Nina Canell, Perpetuum Mobile (25 kg), 2009 © Nina Canell
The exhibition unfolds as a journey
across multiple scales, ranging from the molecular to the cosmic. From intimate
gestures and familiar bonds to social relations and resonances that traverse
different worlds, the participating artists approach the question of
transformation in distinct ways.
From the molecular poetics found in
the work of Nina Canell, to the existential weight of post-socialist life
embedded in the paintings of Wang Jiahao, and the Sufi-inflected transcendence
evoked through breath, movement, and repetition in the work of Rafik Greiss,
these practices explore new ways of sensing and inhabiting relationships
between bodies, histories, and others.
Techniques of transformation and
self-transformation also emerge through the artists’ performative practices.

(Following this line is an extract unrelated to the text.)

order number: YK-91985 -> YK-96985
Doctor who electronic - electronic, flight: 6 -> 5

Tehching Hsieh and Amanda Heng have long treated life itself as an artistic
medium, sustaining practices grounded in repetition, discipline, and
concentration. Their works reshape perception and propose new ways of
experiencing and living through time.

Geumhyung Jeong, Making Show, 2021 © Geumhyung Jeong
The works of A K Dolven, Matthew
Barney, Geumhyung Jeong, and Angela Goh examine the body as a site of continual
becoming through processes of affirmation and restraint, estrangement and
reconstruction.
Meanwhile, the work of Mona
Benyamin takes the family itself as an unfamiliar object of inquiry,
reconsidering and reimagining the meaning of intimacy within a world marked by
political injustice, precarity, and absurdity.

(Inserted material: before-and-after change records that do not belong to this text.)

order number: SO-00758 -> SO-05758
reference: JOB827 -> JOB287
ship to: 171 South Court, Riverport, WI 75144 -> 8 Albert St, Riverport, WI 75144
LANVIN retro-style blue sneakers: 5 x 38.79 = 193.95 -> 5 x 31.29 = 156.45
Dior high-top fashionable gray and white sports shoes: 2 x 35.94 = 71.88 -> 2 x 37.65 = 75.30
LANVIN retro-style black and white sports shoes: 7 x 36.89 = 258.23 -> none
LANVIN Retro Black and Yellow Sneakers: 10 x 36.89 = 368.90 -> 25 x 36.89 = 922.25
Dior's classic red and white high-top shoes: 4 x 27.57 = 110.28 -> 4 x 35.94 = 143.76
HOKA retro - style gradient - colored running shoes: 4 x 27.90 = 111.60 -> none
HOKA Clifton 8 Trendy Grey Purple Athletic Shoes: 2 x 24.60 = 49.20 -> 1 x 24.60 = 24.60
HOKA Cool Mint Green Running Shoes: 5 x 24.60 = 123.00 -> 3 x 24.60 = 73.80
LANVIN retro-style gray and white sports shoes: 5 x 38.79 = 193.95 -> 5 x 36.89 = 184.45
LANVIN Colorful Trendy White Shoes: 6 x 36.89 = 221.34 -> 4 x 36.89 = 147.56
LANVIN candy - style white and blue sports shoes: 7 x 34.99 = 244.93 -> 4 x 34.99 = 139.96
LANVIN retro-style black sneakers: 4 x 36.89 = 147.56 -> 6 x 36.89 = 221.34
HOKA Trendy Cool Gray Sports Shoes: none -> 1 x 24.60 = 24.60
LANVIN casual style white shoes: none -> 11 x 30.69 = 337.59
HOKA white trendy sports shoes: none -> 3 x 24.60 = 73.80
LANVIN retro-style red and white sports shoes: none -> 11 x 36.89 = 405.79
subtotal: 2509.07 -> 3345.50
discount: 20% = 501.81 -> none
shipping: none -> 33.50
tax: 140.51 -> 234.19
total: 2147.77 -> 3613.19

Following the journey of Rim
Dongsik, who has long sought new ways of living alongside nature, visitors will
encounter natural artist Woo Pyongnam (Jongsun). Nearby, they will also encounter Chunseol Tea (Spring Snow
Tea), cultivated by Heo Baekryeon, a master of Southern School literati
painting who founded the Gwangju Agricultural High Technical School in 1947 and
devoted his life to bringing together art, agriculture, nature, and education.

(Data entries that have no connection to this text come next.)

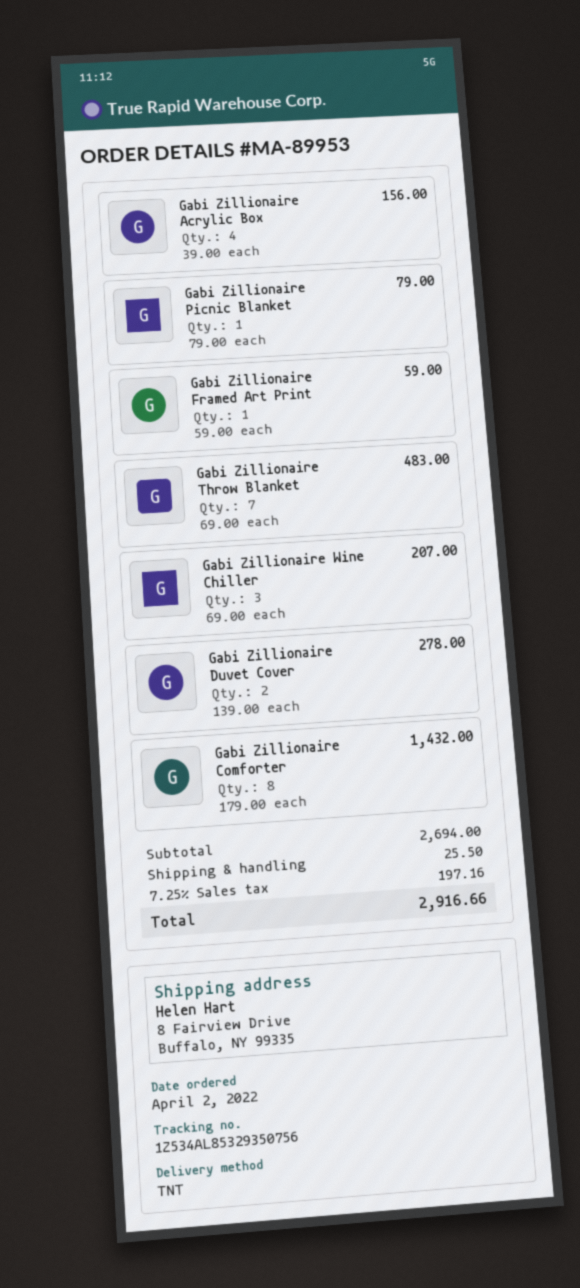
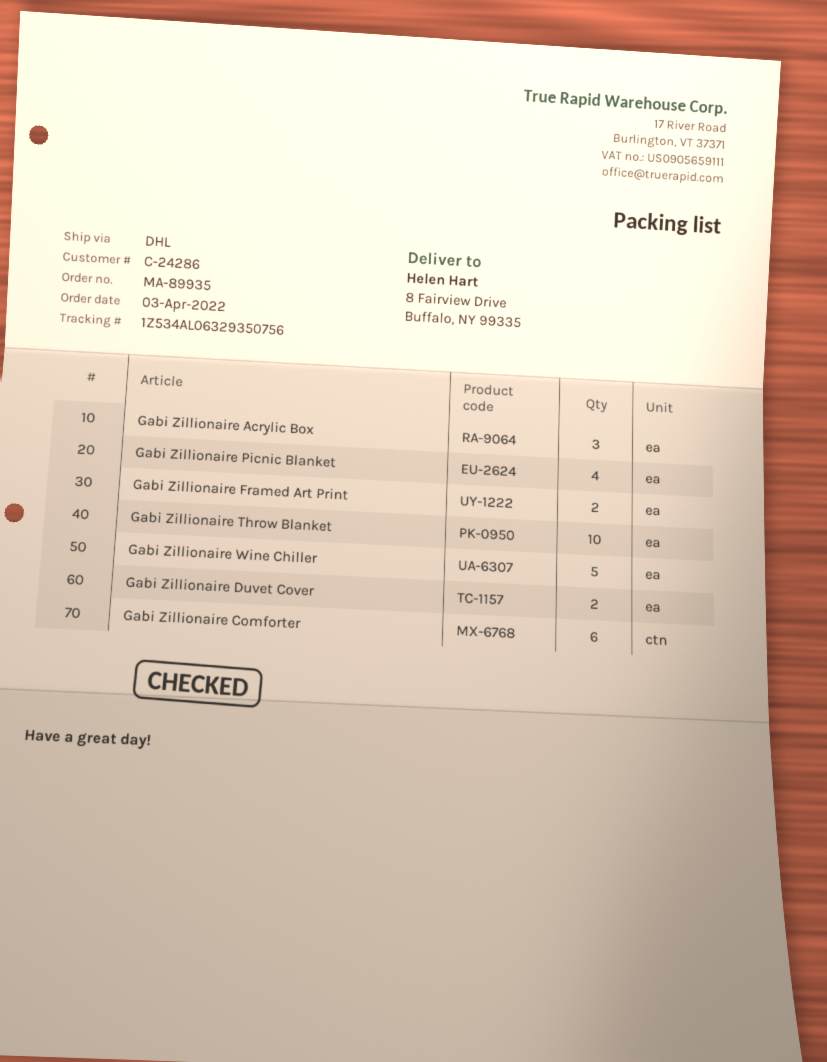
order number: MA-89953 -> MA-89935
order date: 2022-04-02 -> 2022-04-03
shipping method: TNT -> DHL
tracking number: 1Z534AL85329350756 -> 1Z534AL06329350756
Gabi Zillionaire Acrylic Box: 4 -> 3
Gabi Zillionaire Picnic Blanket: 1 -> 4
Gabi Zillionaire Framed Art Print: 1 -> 2
Gabi Zillionaire Throw Blanket: 7 -> 10
Gabi Zillionaire Wine Chiller: 3 -> 5
Gabi Zillionaire Comforter: 8 -> 6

For Christian Nyampeta, the body is
activated through its relations with other bodies, amplifying collective
capacities through shared learning and solidarity.
In the work of Kiri Dalena, the
body moves across boundaries—from the molecular individual to the family unit,
and further into the collective body of people gathered in protest. In the
visions of Saodat Ismailova and Sohrab Hura, the body ultimately begins to
resonate with other worlds beyond itself.

Saodat Ismailova, Melted into the Sun, 2024 © Saodat Ismailova
In bringing together practices that span a
wide range of scales and intensities, this edition of the Biennale proposes
artistic practice itself as a process of cultivating the capacity to sense,
endure, relate, imagine, and ultimately generate change. Art emerges here as a
practice of repetition and discipline through which such capacities are
continually tested, renewed, and reinvented.
The Biennale approaches Gwangju not merely
as a site for exhibition, but as a city where artistic practice, collective
action, and political transformation have long been inseparably intertwined.
Gwangju carries a history of creatively transforming conditions of oppression
and crisis, and that experience continues to resonate as a living reality in
the present.
In this context, the 16th Gwangju Biennale
noted the significance of presenting works by the mothers of the May Mothers
House as part of the exhibition. Their paintings embody resilience,
persistence, and creativity, and the Biennale regards the opportunity to share
these qualities with visitors as especially meaningful.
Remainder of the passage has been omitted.